One show you love that everybody loves. Suave, by Futuro Media. That Maria Hinojosa and team won a Pulitzer for this show was a celebration--of lives and stories that many of us have had a hard time getting editors and outlets to sign on to for years. The depth and intimacy of the show are stunning. That is how you put yourself into your reporting, rather than pretending like journalists are emotionless beings with mics/pens/keyboards. Maria's relationship with her source--over decades--made the story all the richer.
One show you love that most people don't know about. I really, really enjoyed Going Wild with Dr. Rae Wynn-Grant from PBS Nature. Dr. Wynn-Grant is a Black ecologist who has worked all over the globe, and the show is about her experiences as a Black woman scientist. There is no field tape, it's just her telling stories--and it's riveting. The nuances with which she talks about how her professional experiences intersect with being a mother, being a Black woman and being an American out in the world are just gorgeous. I really hope the show comes back for another season!
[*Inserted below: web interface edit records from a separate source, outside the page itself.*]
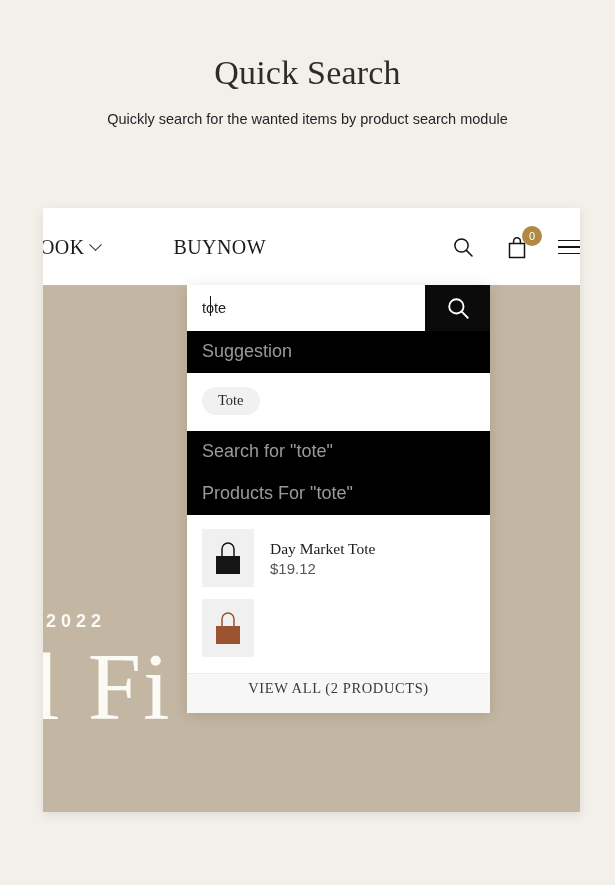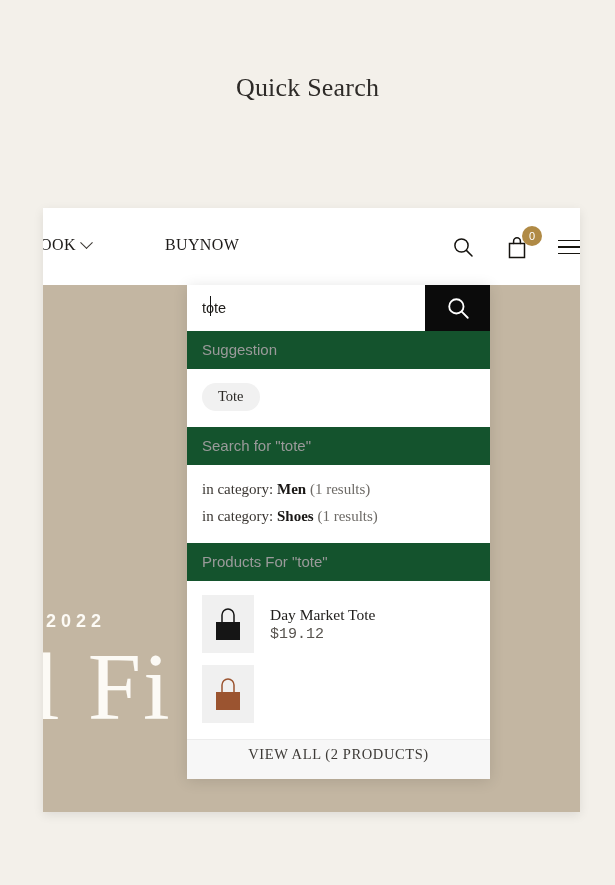"Quick Search" .page-title { font-size: 26px -> 34px; margin-top: 19px -> none }
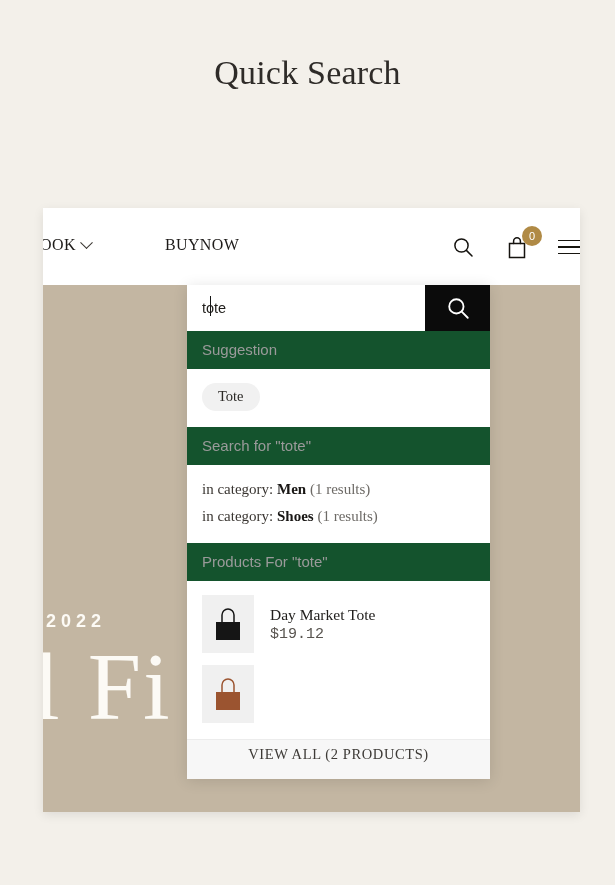"Quickly search for the wanted" div.page-sub { html: none -> <div>Quickly search for the wanted items by product search module</div> }
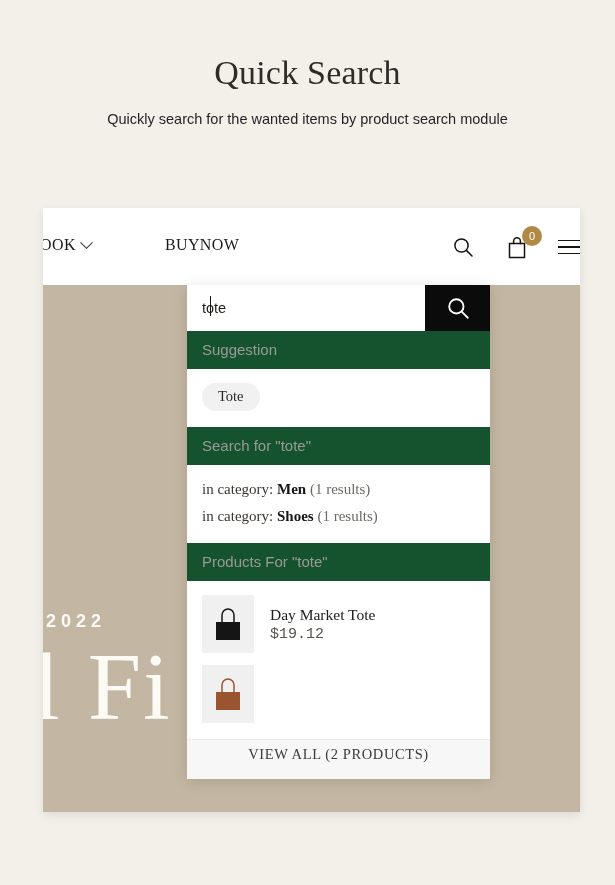"OOK" .nav-item { font-size: 16px -> 20px }
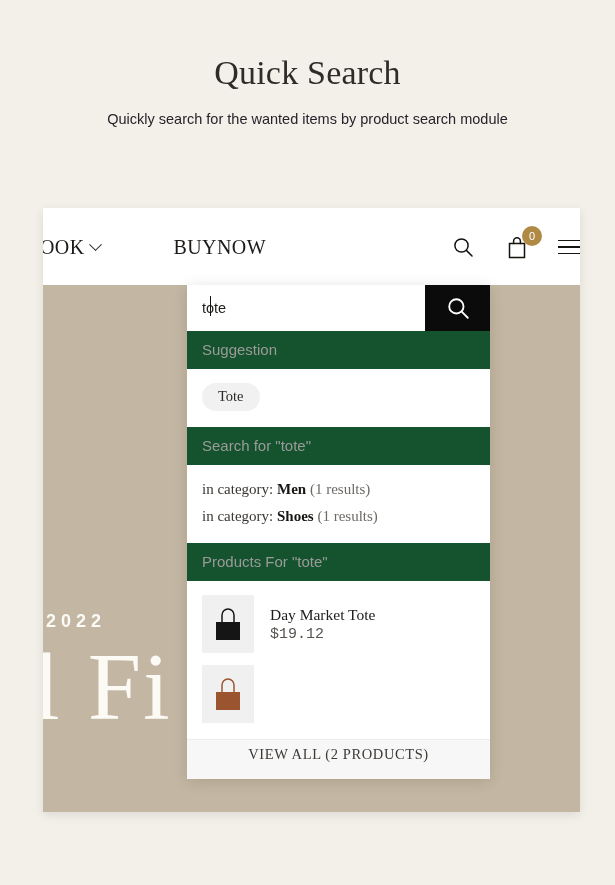"Suggestion" .sec-head { background: #14532d -> #000000; font-size: 15px -> 18px }
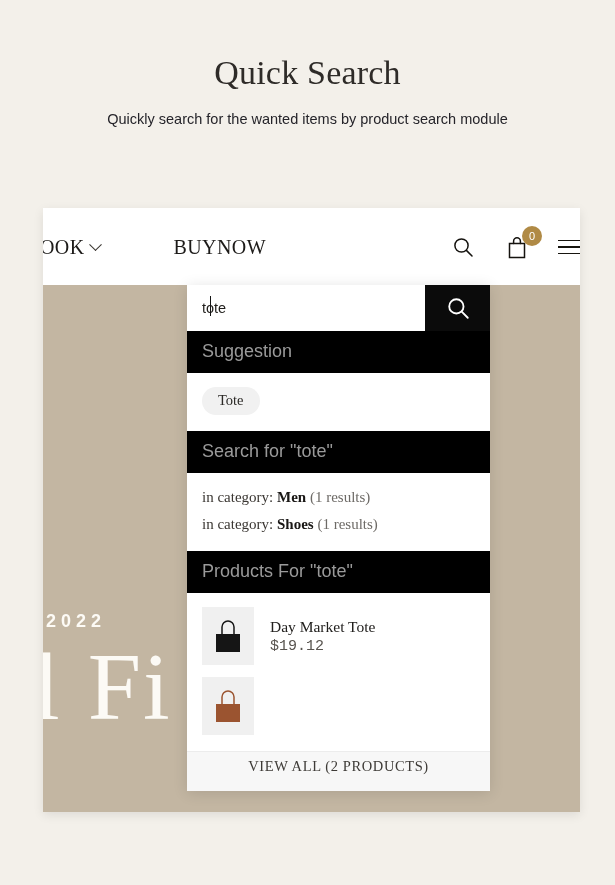"in category: Men (1 results)" div.cat-list { html: <div> <div> <span>in category:</span> <b>Men</b> <span>(1 results)</span> </div> <div> <span>in category:</span> <b>Shoes</b> <span>(1 results)</span> </div> </div> -> none }
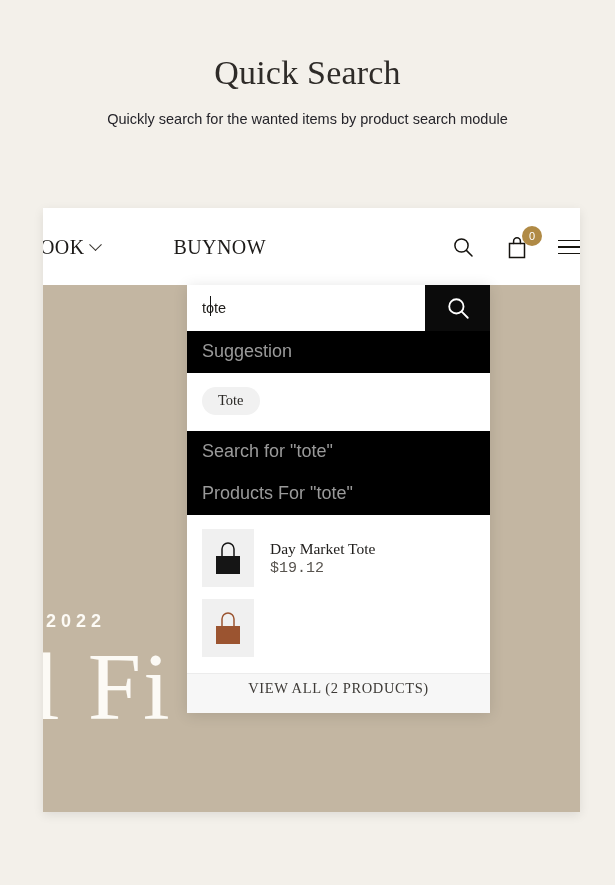"$19.12" .prod-price { font-family: Liberation Mono, monospace -> Liberation Sans, sans-serif }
Anything else you want to say…I'm excited to see what's in the future for kids podcasts. I have a kid who is obsessed with podcasts, and we've found some fun shows (especially in the realm of science, like Tumble and Brains On!, both of which have produced Spanish translations of their English podcasts, which is great for Latine/o/a/x communities). But there is a huge need for more diversity in kids podcasts, and I'm looking forward to seeing what new innovative and inclusive shows come out of the current boom in kids programming.